Task to complete: Reproduce, exactly and in full, the records that follow, minus any pictures.

Modification records:
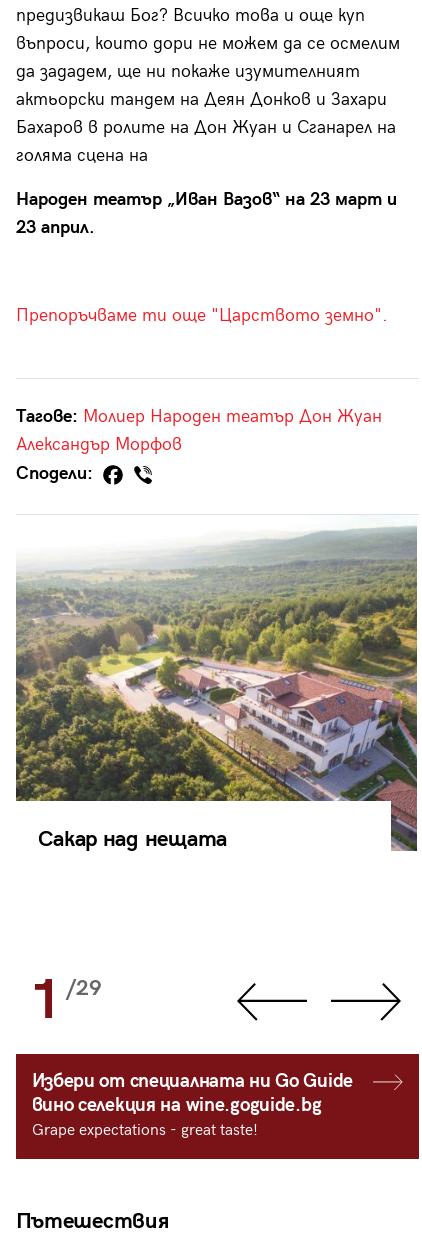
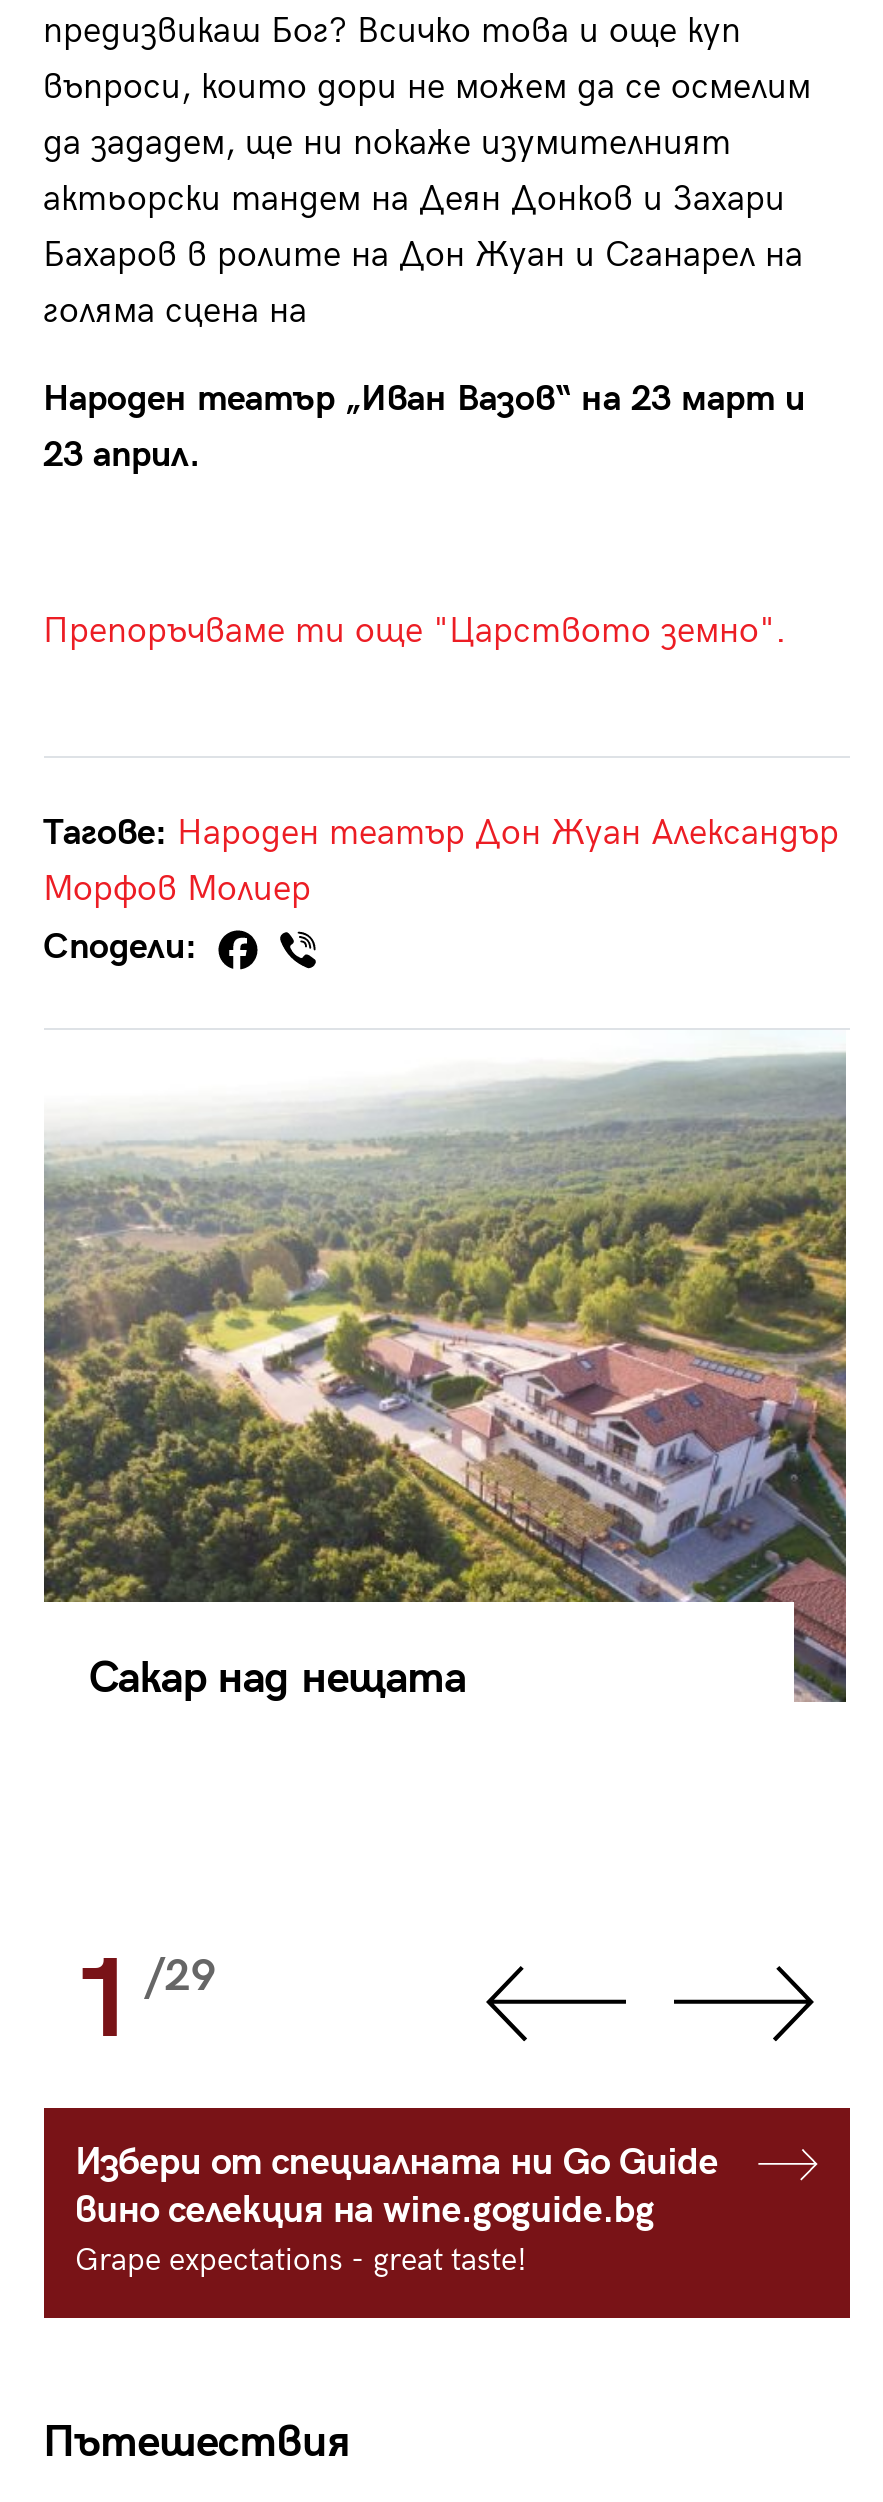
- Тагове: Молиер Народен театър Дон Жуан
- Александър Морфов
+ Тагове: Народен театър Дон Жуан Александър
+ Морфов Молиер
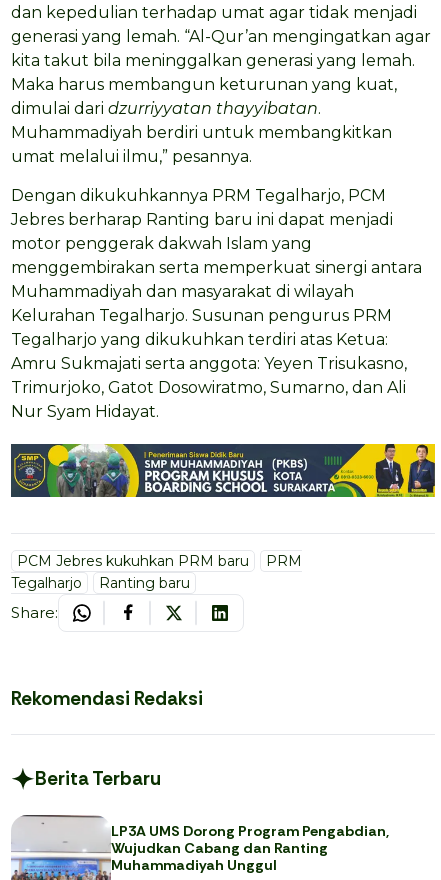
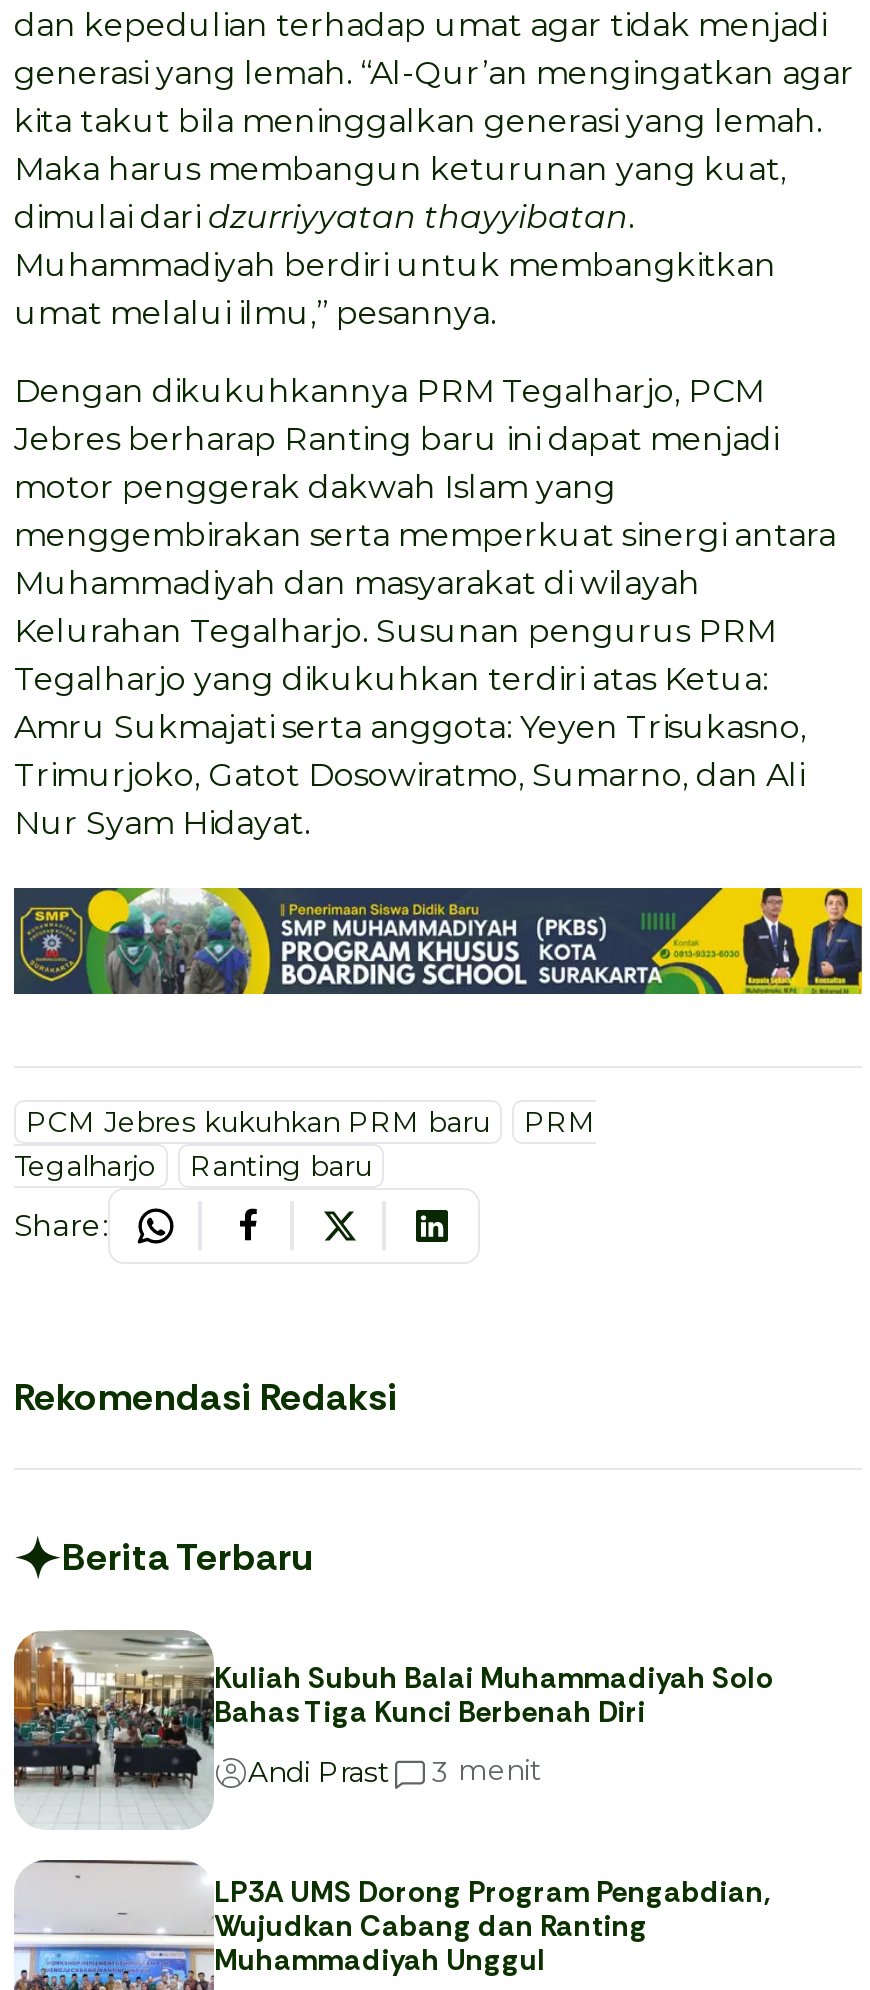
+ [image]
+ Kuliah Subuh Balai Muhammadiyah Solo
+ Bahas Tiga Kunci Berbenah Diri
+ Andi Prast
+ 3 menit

Output of the exercise:
- Тагове: Молиер Народен театър Дон Жуан
- Александър Морфов
+ Тагове: Народен театър Дон Жуан Александър
+ Морфов Молиер
+ [image]
+ Kuliah Subuh Balai Muhammadiyah Solo
+ Bahas Tiga Kunci Berbenah Diri
+ Andi Prast
+ 3 menit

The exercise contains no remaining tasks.